== GOAL OF THE EXERCISE ==
An exact copy of the entries below is required, with all pictures removed.

Before and after images:
┄┄┄┄┄┄┄┄┄┄
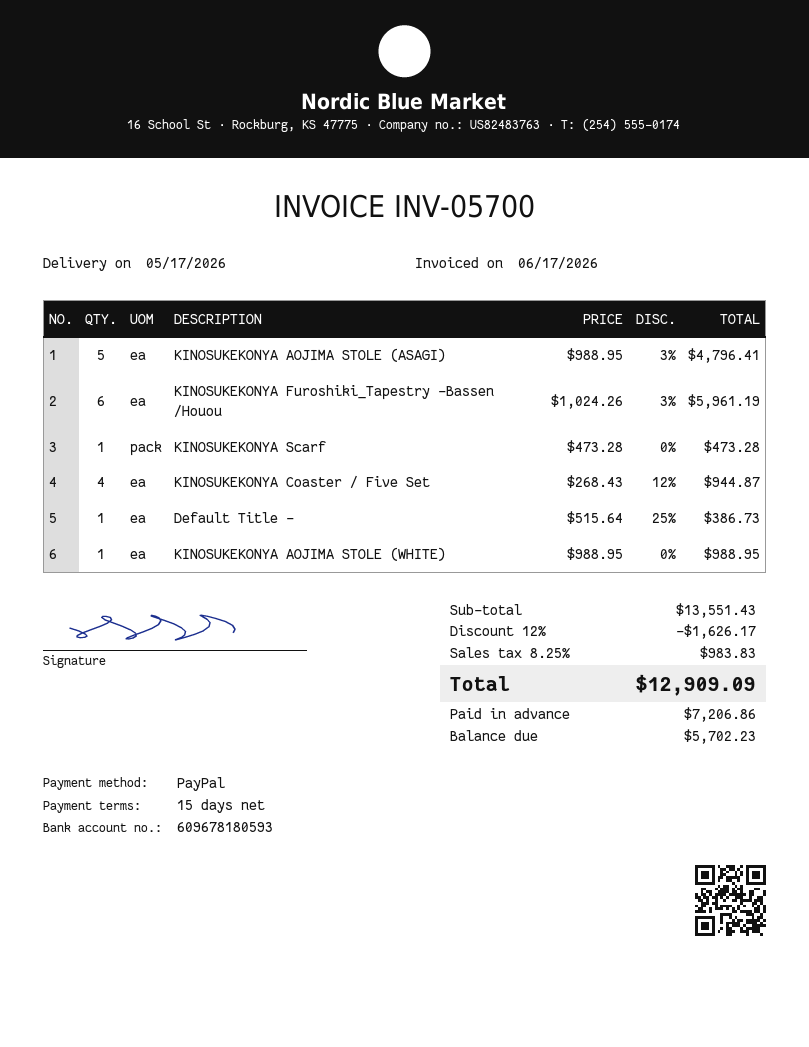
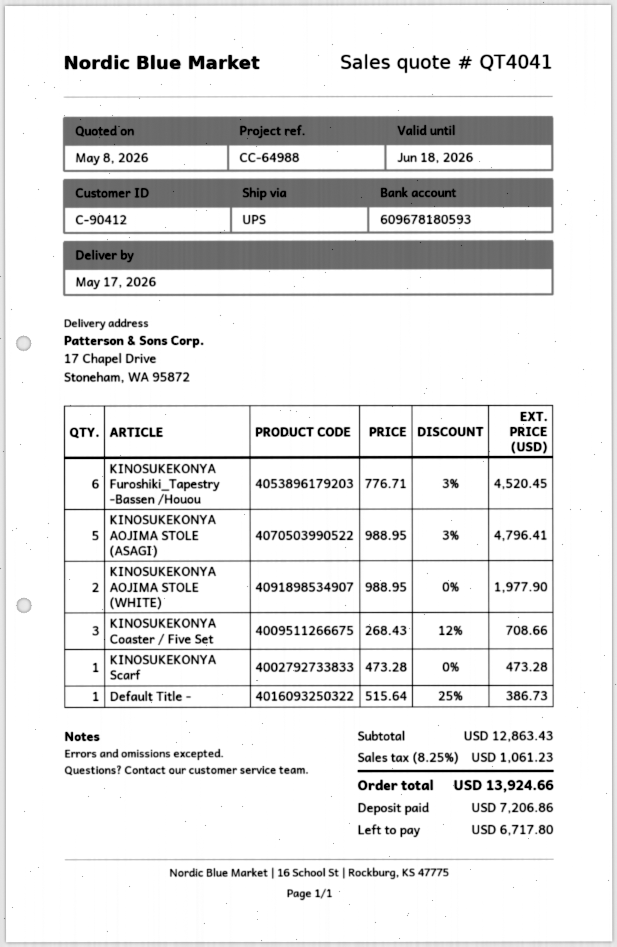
KINOSUKEKONYA Furoshiki_Tapestry -Bassen /Houou: 6 x 1024.26 - 3% = 5961.19 -> 6 x 776.71 - 3% = 4520.45
KINOSUKEKONYA Coaster / Five Set: 4 x 268.43 - 12% = 944.87 -> 3 x 268.43 - 12% = 708.66
KINOSUKEKONYA AOJIMA STOLE (WHITE): 1 x 988.95 = 988.95 -> 2 x 988.95 = 1977.90
subtotal: 13551.43 -> 12863.43
discount: 12% = 1626.17 -> none
tax: 8.25% = 983.83 -> 8.25% = 1061.23
total: 12909.09 -> 13924.66
balance: 5702.23 -> 6717.80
┄┄┄┄┄┄┄┄┄┄
== ANSWER ==
KINOSUKEKONYA Furoshiki_Tapestry -Bassen /Houou: 6 x 1024.26 - 3% = 5961.19 -> 6 x 776.71 - 3% = 4520.45
KINOSUKEKONYA Coaster / Five Set: 4 x 268.43 - 12% = 944.87 -> 3 x 268.43 - 12% = 708.66
KINOSUKEKONYA AOJIMA STOLE (WHITE): 1 x 988.95 = 988.95 -> 2 x 988.95 = 1977.90
subtotal: 13551.43 -> 12863.43
discount: 12% = 1626.17 -> none
tax: 8.25% = 983.83 -> 8.25% = 1061.23
total: 12909.09 -> 13924.66
balance: 5702.23 -> 6717.80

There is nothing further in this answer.